[Collected data]

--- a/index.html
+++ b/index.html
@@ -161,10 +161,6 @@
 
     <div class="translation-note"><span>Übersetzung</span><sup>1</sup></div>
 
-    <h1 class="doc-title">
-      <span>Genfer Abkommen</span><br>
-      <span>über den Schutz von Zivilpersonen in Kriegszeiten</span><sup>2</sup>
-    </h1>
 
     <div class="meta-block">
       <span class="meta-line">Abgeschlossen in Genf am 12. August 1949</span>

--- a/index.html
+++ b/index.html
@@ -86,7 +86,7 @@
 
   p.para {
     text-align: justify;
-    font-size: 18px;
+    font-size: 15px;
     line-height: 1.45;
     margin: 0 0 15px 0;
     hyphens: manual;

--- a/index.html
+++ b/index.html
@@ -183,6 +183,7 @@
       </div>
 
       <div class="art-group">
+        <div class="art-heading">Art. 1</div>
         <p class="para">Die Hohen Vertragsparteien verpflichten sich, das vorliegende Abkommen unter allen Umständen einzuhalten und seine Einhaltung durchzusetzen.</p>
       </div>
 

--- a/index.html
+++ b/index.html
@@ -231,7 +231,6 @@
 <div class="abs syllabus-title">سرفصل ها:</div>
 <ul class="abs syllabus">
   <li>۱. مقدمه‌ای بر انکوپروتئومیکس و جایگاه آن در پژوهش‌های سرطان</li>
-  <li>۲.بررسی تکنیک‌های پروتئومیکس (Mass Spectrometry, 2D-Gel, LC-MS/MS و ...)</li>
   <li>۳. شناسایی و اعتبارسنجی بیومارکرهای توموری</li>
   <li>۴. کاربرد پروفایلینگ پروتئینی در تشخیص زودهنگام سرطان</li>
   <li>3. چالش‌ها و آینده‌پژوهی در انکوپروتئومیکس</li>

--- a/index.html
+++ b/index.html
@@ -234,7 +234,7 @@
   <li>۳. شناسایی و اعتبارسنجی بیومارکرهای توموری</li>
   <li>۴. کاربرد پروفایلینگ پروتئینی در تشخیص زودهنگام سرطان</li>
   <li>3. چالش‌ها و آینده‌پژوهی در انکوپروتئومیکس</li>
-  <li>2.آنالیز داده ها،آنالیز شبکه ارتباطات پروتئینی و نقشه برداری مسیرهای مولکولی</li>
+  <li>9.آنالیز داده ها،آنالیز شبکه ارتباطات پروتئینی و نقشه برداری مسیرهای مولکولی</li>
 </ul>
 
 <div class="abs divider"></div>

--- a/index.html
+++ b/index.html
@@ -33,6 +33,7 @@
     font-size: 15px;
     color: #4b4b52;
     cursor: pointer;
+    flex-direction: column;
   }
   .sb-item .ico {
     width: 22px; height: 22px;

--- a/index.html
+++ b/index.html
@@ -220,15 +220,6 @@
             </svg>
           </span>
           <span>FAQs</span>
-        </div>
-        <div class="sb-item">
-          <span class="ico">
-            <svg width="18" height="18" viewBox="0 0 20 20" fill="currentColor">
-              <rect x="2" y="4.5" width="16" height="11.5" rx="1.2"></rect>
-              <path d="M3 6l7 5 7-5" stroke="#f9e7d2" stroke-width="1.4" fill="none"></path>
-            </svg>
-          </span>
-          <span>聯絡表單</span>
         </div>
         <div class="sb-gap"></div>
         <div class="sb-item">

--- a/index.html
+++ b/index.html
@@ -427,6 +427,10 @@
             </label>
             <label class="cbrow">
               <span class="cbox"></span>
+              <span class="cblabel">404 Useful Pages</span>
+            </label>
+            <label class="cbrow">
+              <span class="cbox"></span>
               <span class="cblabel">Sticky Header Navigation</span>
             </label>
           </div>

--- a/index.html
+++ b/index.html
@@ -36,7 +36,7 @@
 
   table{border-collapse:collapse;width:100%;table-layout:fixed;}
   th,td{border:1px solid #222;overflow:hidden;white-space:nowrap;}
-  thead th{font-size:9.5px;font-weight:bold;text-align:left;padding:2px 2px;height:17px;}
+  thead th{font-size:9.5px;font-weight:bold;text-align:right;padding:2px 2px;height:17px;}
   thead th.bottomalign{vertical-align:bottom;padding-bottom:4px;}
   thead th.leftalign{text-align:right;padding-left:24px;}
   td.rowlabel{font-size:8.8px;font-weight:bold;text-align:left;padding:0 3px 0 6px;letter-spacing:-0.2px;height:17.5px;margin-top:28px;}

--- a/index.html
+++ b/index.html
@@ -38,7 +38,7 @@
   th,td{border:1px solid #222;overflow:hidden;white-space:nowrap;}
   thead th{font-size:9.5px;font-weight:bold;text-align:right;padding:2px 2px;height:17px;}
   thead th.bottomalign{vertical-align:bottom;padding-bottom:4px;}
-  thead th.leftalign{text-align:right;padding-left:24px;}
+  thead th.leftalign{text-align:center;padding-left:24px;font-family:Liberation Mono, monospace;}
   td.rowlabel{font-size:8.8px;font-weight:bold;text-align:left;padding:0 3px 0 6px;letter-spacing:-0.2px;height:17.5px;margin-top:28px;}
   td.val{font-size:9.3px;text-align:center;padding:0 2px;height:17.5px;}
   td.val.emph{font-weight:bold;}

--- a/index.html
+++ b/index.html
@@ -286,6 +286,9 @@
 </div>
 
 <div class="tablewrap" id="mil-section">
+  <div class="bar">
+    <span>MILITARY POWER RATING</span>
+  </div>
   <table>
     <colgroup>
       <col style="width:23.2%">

◆ HOW TO COMPLETE THIS TASK: The entries are to be repeated exactly, with nothing altered.

◆ ANSWER FOR THIS EXERCISE:
--- a/index.html
+++ b/index.html
@@ -161,10 +161,6 @@
 
     <div class="translation-note"><span>Übersetzung</span><sup>1</sup></div>
 
-    <h1 class="doc-title">
-      <span>Genfer Abkommen</span><br>
-      <span>über den Schutz von Zivilpersonen in Kriegszeiten</span><sup>2</sup>
-    </h1>
 
     <div class="meta-block">
       <span class="meta-line">Abgeschlossen in Genf am 12. August 1949</span>

--- a/index.html
+++ b/index.html
@@ -86,7 +86,7 @@
 
   p.para {
     text-align: justify;
-    font-size: 18px;
+    font-size: 15px;
     line-height: 1.45;
     margin: 0 0 15px 0;
     hyphens: manual;

--- a/index.html
+++ b/index.html
@@ -183,6 +183,7 @@
       </div>
 
       <div class="art-group">
+        <div class="art-heading">Art. 1</div>
         <p class="para">Die Hohen Vertragsparteien verpflichten sich, das vorliegende Abkommen unter allen Umständen einzuhalten und seine Einhaltung durchzusetzen.</p>
       </div>
 

--- a/index.html
+++ b/index.html
@@ -231,7 +231,6 @@
 <div class="abs syllabus-title">سرفصل ها:</div>
 <ul class="abs syllabus">
   <li>۱. مقدمه‌ای بر انکوپروتئومیکس و جایگاه آن در پژوهش‌های سرطان</li>
-  <li>۲.بررسی تکنیک‌های پروتئومیکس (Mass Spectrometry, 2D-Gel, LC-MS/MS و ...)</li>
   <li>۳. شناسایی و اعتبارسنجی بیومارکرهای توموری</li>
   <li>۴. کاربرد پروفایلینگ پروتئینی در تشخیص زودهنگام سرطان</li>
   <li>3. چالش‌ها و آینده‌پژوهی در انکوپروتئومیکس</li>

--- a/index.html
+++ b/index.html
@@ -234,7 +234,7 @@
   <li>۳. شناسایی و اعتبارسنجی بیومارکرهای توموری</li>
   <li>۴. کاربرد پروفایلینگ پروتئینی در تشخیص زودهنگام سرطان</li>
   <li>3. چالش‌ها و آینده‌پژوهی در انکوپروتئومیکس</li>
-  <li>2.آنالیز داده ها،آنالیز شبکه ارتباطات پروتئینی و نقشه برداری مسیرهای مولکولی</li>
+  <li>9.آنالیز داده ها،آنالیز شبکه ارتباطات پروتئینی و نقشه برداری مسیرهای مولکولی</li>
 </ul>
 
 <div class="abs divider"></div>

--- a/index.html
+++ b/index.html
@@ -33,6 +33,7 @@
     font-size: 15px;
     color: #4b4b52;
     cursor: pointer;
+    flex-direction: column;
   }
   .sb-item .ico {
     width: 22px; height: 22px;

--- a/index.html
+++ b/index.html
@@ -220,15 +220,6 @@
             </svg>
           </span>
           <span>FAQs</span>
-        </div>
-        <div class="sb-item">
-          <span class="ico">
-            <svg width="18" height="18" viewBox="0 0 20 20" fill="currentColor">
-              <rect x="2" y="4.5" width="16" height="11.5" rx="1.2"></rect>
-              <path d="M3 6l7 5 7-5" stroke="#f9e7d2" stroke-width="1.4" fill="none"></path>
-            </svg>
-          </span>
-          <span>聯絡表單</span>
         </div>
         <div class="sb-gap"></div>
         <div class="sb-item">

--- a/index.html
+++ b/index.html
@@ -427,6 +427,10 @@
             </label>
             <label class="cbrow">
               <span class="cbox"></span>
+              <span class="cblabel">404 Useful Pages</span>
+            </label>
+            <label class="cbrow">
+              <span class="cbox"></span>
               <span class="cblabel">Sticky Header Navigation</span>
             </label>
           </div>

--- a/index.html
+++ b/index.html
@@ -36,7 +36,7 @@
 
   table{border-collapse:collapse;width:100%;table-layout:fixed;}
   th,td{border:1px solid #222;overflow:hidden;white-space:nowrap;}
-  thead th{font-size:9.5px;font-weight:bold;text-align:left;padding:2px 2px;height:17px;}
+  thead th{font-size:9.5px;font-weight:bold;text-align:right;padding:2px 2px;height:17px;}
   thead th.bottomalign{vertical-align:bottom;padding-bottom:4px;}
   thead th.leftalign{text-align:right;padding-left:24px;}
   td.rowlabel{font-size:8.8px;font-weight:bold;text-align:left;padding:0 3px 0 6px;letter-spacing:-0.2px;height:17.5px;margin-top:28px;}

--- a/index.html
+++ b/index.html
@@ -38,7 +38,7 @@
   th,td{border:1px solid #222;overflow:hidden;white-space:nowrap;}
   thead th{font-size:9.5px;font-weight:bold;text-align:right;padding:2px 2px;height:17px;}
   thead th.bottomalign{vertical-align:bottom;padding-bottom:4px;}
-  thead th.leftalign{text-align:right;padding-left:24px;}
+  thead th.leftalign{text-align:center;padding-left:24px;font-family:Liberation Mono, monospace;}
   td.rowlabel{font-size:8.8px;font-weight:bold;text-align:left;padding:0 3px 0 6px;letter-spacing:-0.2px;height:17.5px;margin-top:28px;}
   td.val{font-size:9.3px;text-align:center;padding:0 2px;height:17.5px;}
   td.val.emph{font-weight:bold;}

--- a/index.html
+++ b/index.html
@@ -286,6 +286,9 @@
 </div>
 
 <div class="tablewrap" id="mil-section">
+  <div class="bar">
+    <span>MILITARY POWER RATING</span>
+  </div>
   <table>
     <colgroup>
       <col style="width:23.2%">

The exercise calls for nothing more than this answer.